Introduction: Seeing the Whole Person
When a patient walks into your office, what do you see? You see their symptoms. You hear their complaints. But is that the whole story? For many years, medicine focused mostly on the body. If someone had back pain, we looked at their spine. If someone felt sad, we looked at their brain chemistry. This is the bio part – the biology of illness. But people are not just bodies. They have thoughts, feelings, jobs, families, and cultures. A back injury might hurt more if a person is stressed about losing their job. A person might not get better from an illness if they can’t afford their medicine or have no one to help them at home. This bigger picture is what the Biopsychosocial Model is all about. It is a way of understanding health and sickness that looks at three equally important parts: Biological, Psychological, and Social. A Biopsychosocial Assessment is the tool we use to gather this complete picture. It’s like being a detective for health. You are not just asking “what is the disease?” You are asking “why is this person sick, at this time, and what is stopping them from getting better?”
This guide will explain each part of the model. It will show you how to do a full assessment. And it will give you real examples to use in your work with clients.
Why It Matters: More Than Just a Diagnosis
Using only a biological model is like fixing a car by only looking at the engine. But what if the problem is bad fuel, or a driver who is too tired to operate it safely? The car is a system. A human being is a much more complex system. The Biopsychosocial model helps us avoid mistakes. It helps us understand why a treatment that works in a textbook might not work for the person in front of us. For example, giving exercise plans for diabetes is good biological advice. But if the patient lives in an unsafe neighborhood with no parks, they cannot follow the advice. That is a social barrier. Another patient might believe that “real men don’t go to doctors,” so they delay care until their illness is severe. That is a psychological and social belief. By doing a full assessment, you create a treatment plan that has a real chance of working. You build trust with the patient because they feel heard. You address the true causes of their suffering, not just the symptoms. This leads to better outcomes, fewer hospital visits, and more satisfied patients and providers.
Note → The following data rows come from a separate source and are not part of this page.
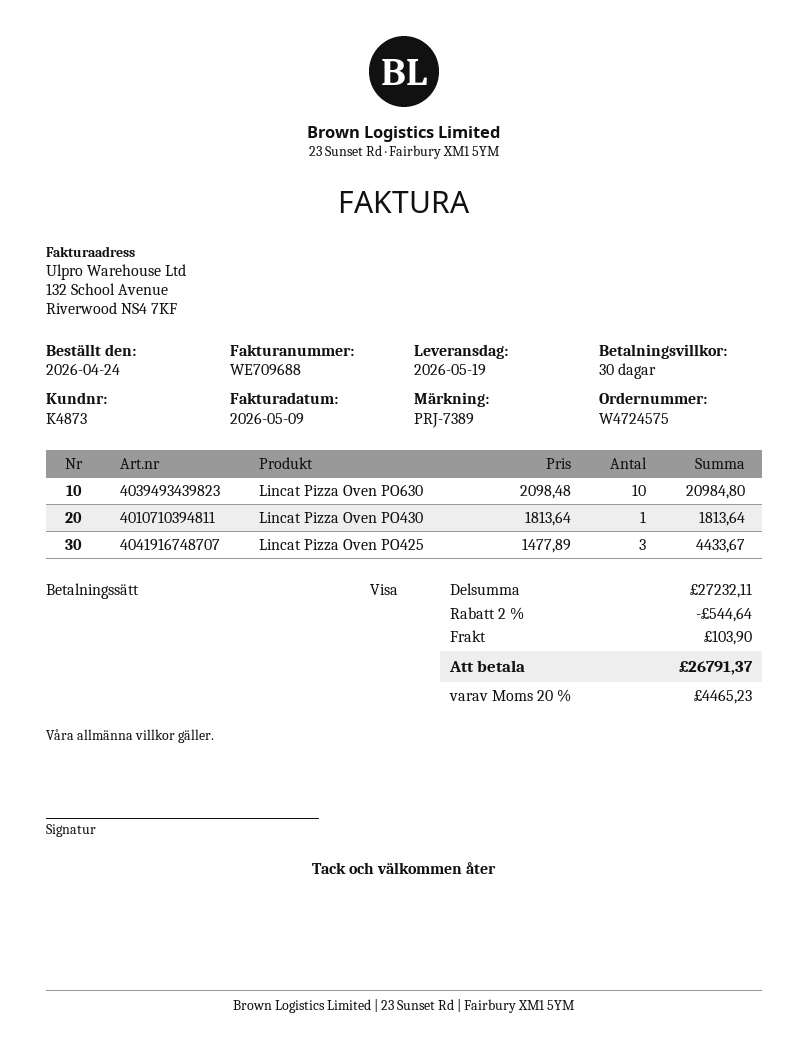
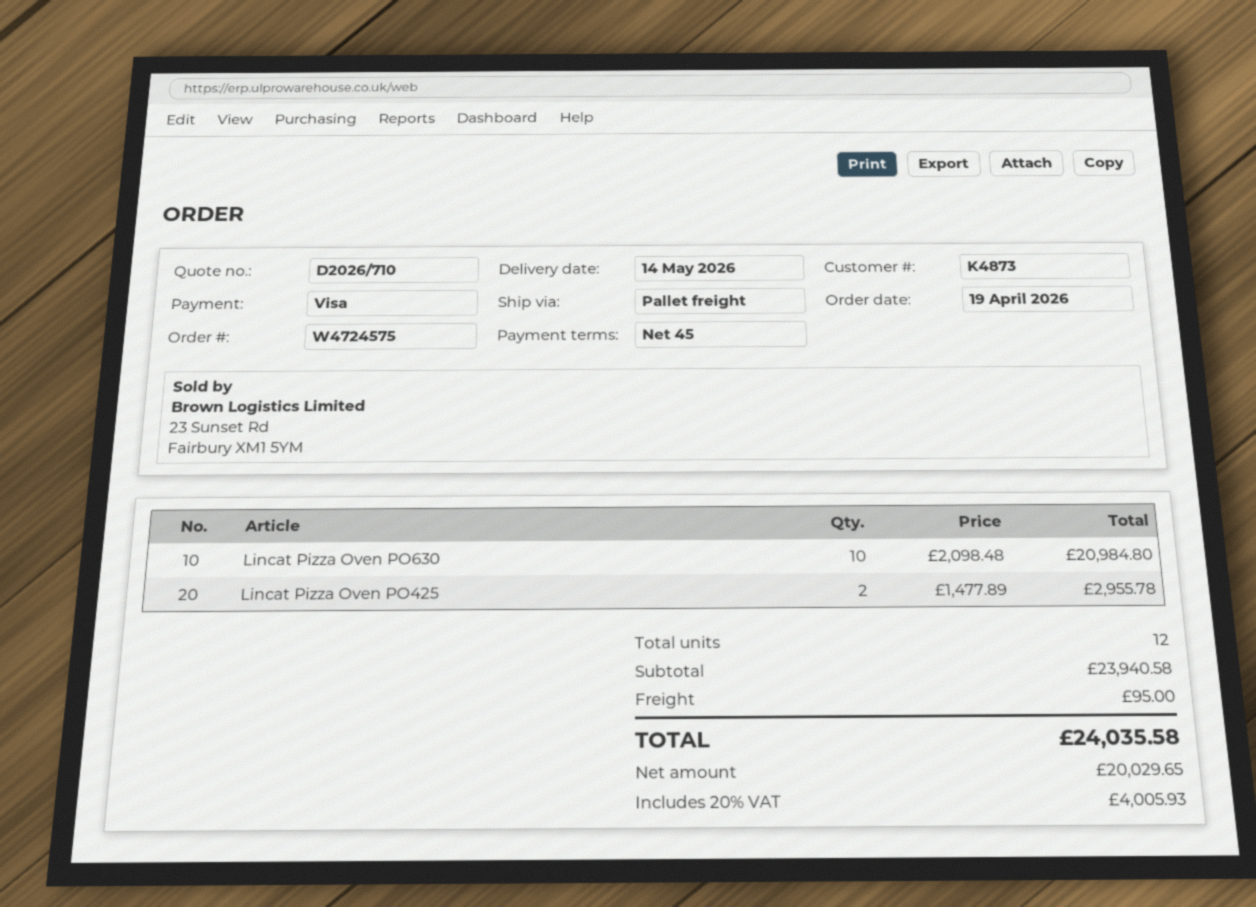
order date: 2026-04-24 -> 2026-04-19
delivery date: 2026-05-19 -> 2026-05-14
payment terms: 30 days -> 45 days
Lincat Pizza Oven PO430: 1 x 1813.64 = 1813.64 -> none
Lincat Pizza Oven PO425: 3 x 1477.89 = 4433.67 -> 2 x 1477.89 = 2955.78
subtotal: 27232.11 -> 23940.58
discount: 2% = 544.64 -> none
shipping: 103.90 -> 95.00
tax: 20% = 4465.23 -> 20% = 4005.93
total: 26791.37 -> 24035.58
The “Bio” – Biological Factors
The biological part is what we are most trained in. It is about the physical body. This includes the disease itself, but also genetics, body chemistry, brain function, and overall physical health. You are looking for how the body is breaking down or reacting. This is the foundation of your assessment, but it is not the whole building.
What to Ask and Look For: Start with the chief complaint. What brought the person in? Then, take a full history of the present illness. When did it start? What makes it better or worse? Get a detailed past medical history: surgeries, hospital stays, major illnesses. List all current medications and doses, including over-the-counter drugs and supplements. Do a full review of body systems. Ask about family medical history. What did their parents or grandparents suffer from? Note any allergies. Look at their basic health behaviors: sleep patterns, diet, exercise, use of substances like tobacco, alcohol, or drugs. The physical exam and any lab tests or scans (like X-rays or MRIs) all feed into this biological section. You are building a map of the person’s physical state.
Example in Practice – Chronic Pain: Let’s take a patient, Maria, age 58, with chronic lower back pain. The biological assessment finds she had a discectomy surgery 5 years ago. An MRI shows mild arthritis in her spine. She takes ibuprofen daily, which is causing some stomach irritation. She sleeps poorly because the pain wakes her up. She has stopped her daily walks. Her father also had severe back problems. This is all crucial biological data. A treatment based only on this might include a different pain medication, a referral to a pain clinic, or physical therapy. But if we stop here, we miss key pieces.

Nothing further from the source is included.